Liu Molly, Chato Connor, Poon Art F Y
Department of Pathology and Laboratory Medicine, Western University, Dental Sciences Building, Rm. 4044, London, ON N6A 5C1, Canada.
Department of Microbiology and Immunology, Western University, 1151 Richmond Street, London, ON N6A 3K7, Canada.
Virus Evol. 2023 Apr 25;9(1):vead026. doi: 10.1093/ve/vead026. eCollection 2023.
Defining clusters of epidemiologically related infections is a common problem in the surveillance of infectious disease. A popular method for generating clusters is pairwise distance clustering, which assigns pairs of sequences to the same cluster if their genetic distance falls below some threshold. The result is often represented as a network or graph of nodes. A connected component is a set of interconnected nodes in a graph that are not connected to any other node. The prevailing approach to pairwise clustering is to map clusters to the connected components of the graph on a one-to-one basis. We propose that this definition of clusters is unnecessarily rigid. For instance, the connected components can collapse into one cluster by the addition of a single sequence that bridges nodes in the respective components. Moreover, the distance thresholds typically used for viruses like HIV-1 tend to exclude a large proportion of new sequences, making it difficult to train models for predicting cluster growth. These issues may be resolved by revisiting how we define clusters from genetic distances. Community detection is a promising class of clustering methods from the field of network science. A community is a set of nodes that are more densely inter-connected relative to the number of their connections to external nodes. Thus, a connected component may be partitioned into two or more communities. Here we describe community detection methods in the context of genetic clustering for epidemiology, demonstrate how a popular method (Markov clustering) enables us to resolve variation in transmission rates within a giant connected component of HIV-1 sequences, and identify current challenges and directions for further work.

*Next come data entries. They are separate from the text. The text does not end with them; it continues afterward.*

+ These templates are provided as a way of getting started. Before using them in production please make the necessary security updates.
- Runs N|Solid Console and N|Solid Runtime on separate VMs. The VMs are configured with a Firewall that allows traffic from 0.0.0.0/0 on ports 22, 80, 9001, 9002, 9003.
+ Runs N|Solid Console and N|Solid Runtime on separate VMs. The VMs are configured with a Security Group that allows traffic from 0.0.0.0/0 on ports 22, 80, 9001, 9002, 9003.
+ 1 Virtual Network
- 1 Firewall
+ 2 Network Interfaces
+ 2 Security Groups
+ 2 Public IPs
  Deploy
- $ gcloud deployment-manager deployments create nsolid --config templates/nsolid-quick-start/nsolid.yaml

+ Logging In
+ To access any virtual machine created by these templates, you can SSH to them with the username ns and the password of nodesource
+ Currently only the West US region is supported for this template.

在传染病监测中,定义与流行病学相关的感染集群是一个常见问题。一种常用的生成集群的方法是成对距离聚类,即如果两个序列的遗传距离低于某个阈值,就将它们分配到同一个集群中。结果通常表示为节点的网络或图。连通分量是图中一组相互连接的节点,它们不与任何其他节点相连。成对聚类的主流方法是将集群一对一地映射到图的连通分量上。我们认为这种集群定义过于严格。例如,通过添加一个连接各个分量中节点的单个序列,连通分量可以合并为一个集群。此外,像HIV-1这样的病毒通常使用的距离阈值往往会排除很大一部分新序列,从而难以训练预测集群增长的模型。通过重新审视我们如何从遗传距离定义集群,这些问题可能会得到解决。社区检测是网络科学领域中一类很有前景的聚类方法。社区是一组节点,相对于它们与外部节点的连接数量,它们之间的连接更为密集。因此,一个连通分量可能会被划分为两个或更多个社区。在这里,我们在流行病学遗传聚类的背景下描述社区检测方法,展示一种流行方法(马尔可夫聚类)如何使我们能够解决HIV-1序列巨大连通分量内传播率的变化问题,并确定当前的挑战和进一步工作的方向。